Every night since we wrapped production, I've had dreams that wake me up in the middle of the night. I'm on set directing, and everybody’s working hard, but we can't ever get the shot off. Hours go by and my mind is just racing. I'm setting and re-setting up the shot, but we never roll film. It's one of those frustration dreams that never let's you get to any kind of conclusion. I used to have similar ones when I first started editing professionally, when I wasn’t as knowledgeable or experienced as I should have been to be doing what I was doing. I’d have some bizarre, frustrating dream and I’d wake up and think about it. When I got back to sleep, I’d dream it again, but with the scenes rearranged. I’d wake up again and analyze what I’d done differently in my re-edited dream. I’d go back to sleep and re-dream/re-edit it yet again. I’d do this all night long, never really getting any decent sleep. I called it the non-linear editor's nightmare. Anyway, it's back, but now I'm on set and I never get anything shot, let alone to the edit.

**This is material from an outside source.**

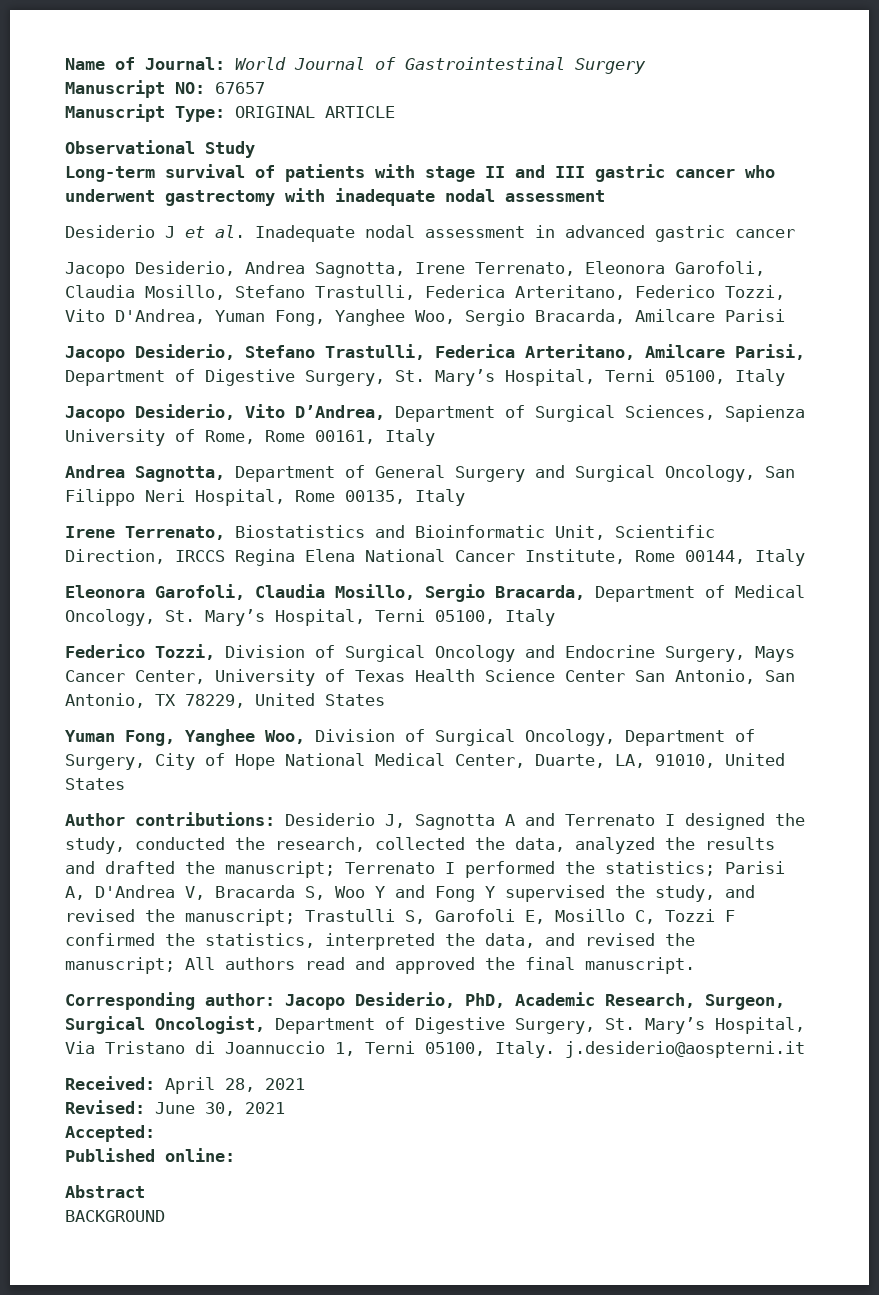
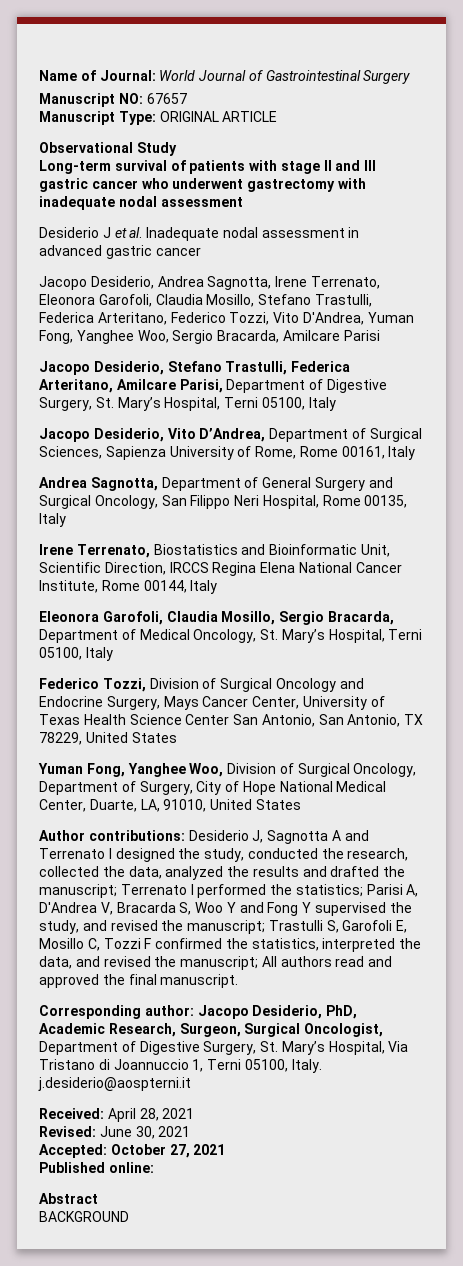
- Accepted:
+ Accepted: October 27, 2021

For the first time in over 2 years, I took all the garage rock out of the CD changer in my car. Garage was all I was listening to anyway, but in my obsession with this beach party rock and roll monster movie, I felt like I had to immerse myself in all things garage to prepare for the shooting of the film. Now that we've wrapped shooting, I can, at least while I'm stuck in traffic, finally think about something else for a while. Mostly I'll be thinking about the script for “Skunk Ape II”, in which the audience will catch up with lead character Theodora 5 years later, when she's playing early ‘70s country/rock music. I went out and got the Gram Parson’s Anthology to start my ‘research’ already.
Here's another recap of the shoot:
DAY TWO (Tuesday, October 5)
Location: Stockbridge Citgo / The Garage
Day Two is when we shoot the climatic scene of the movie with the band playing a party and the Skunk Ape attacks. It's just 3 scenes, less than 4 pages, but it's also lots of setups, wrangling extras and we have to finish by midnight. We have an early call on Wednesday and we have to return to this location later in the week, so we don't want to annoy the garage owner. Call is 5:00 pm, but the day starts for me at 2:30 when Claire, Mary and Cynthia arrive at my house for another band practice and session with Melissa Sandefur, our hair/make up artist.
On all my short films, the ‘cast’ has been my friends—mostly co-workers at Cartoon Network and Turner Broadcasting-- so this was my first time directing professional actors. I've talked to other film makers who have said that working with actors was their favorite part of the process. Having gone through it, I have to agree with them. Working with the actors at rehearsals and watching them turn my script into characters and my admittedly forced dialog into normal-sounding conversation was amazing. Everyone on the cast was remarkable, not one forgotten line and not one false performance during the whole production.
Anyway, back to Tuesday night. With our strict 5 to 1 shooting ratio, we can only shoot a few angles and then just a few takes of each scene. Nevertheless, DP Evan Lieberman and I plan 22 set ups for the climatic scene, half of them facing the stage where all the action happens and half of them from behind the stage. Due to the time it takes to flip all the lights around, we have to shoot all our shots facing one direction, then the other. Determining the most efficient order to do this is the job of the Assistant Director, Alex Orr. It's also his job to bark at cast and crew to make sure everyone is aware of the plan and is doing it. Alex did a fantastic job throughout the production, but especially on this day. We are able to shoot all but 4 of our set ups and those are cutaways and close-ups that we can pick up later in the week when we return to the garage location. I also have to thank all my friends who dressed up and showed up to be extras on a late Tuesday night 30 miles outside of Atlanta.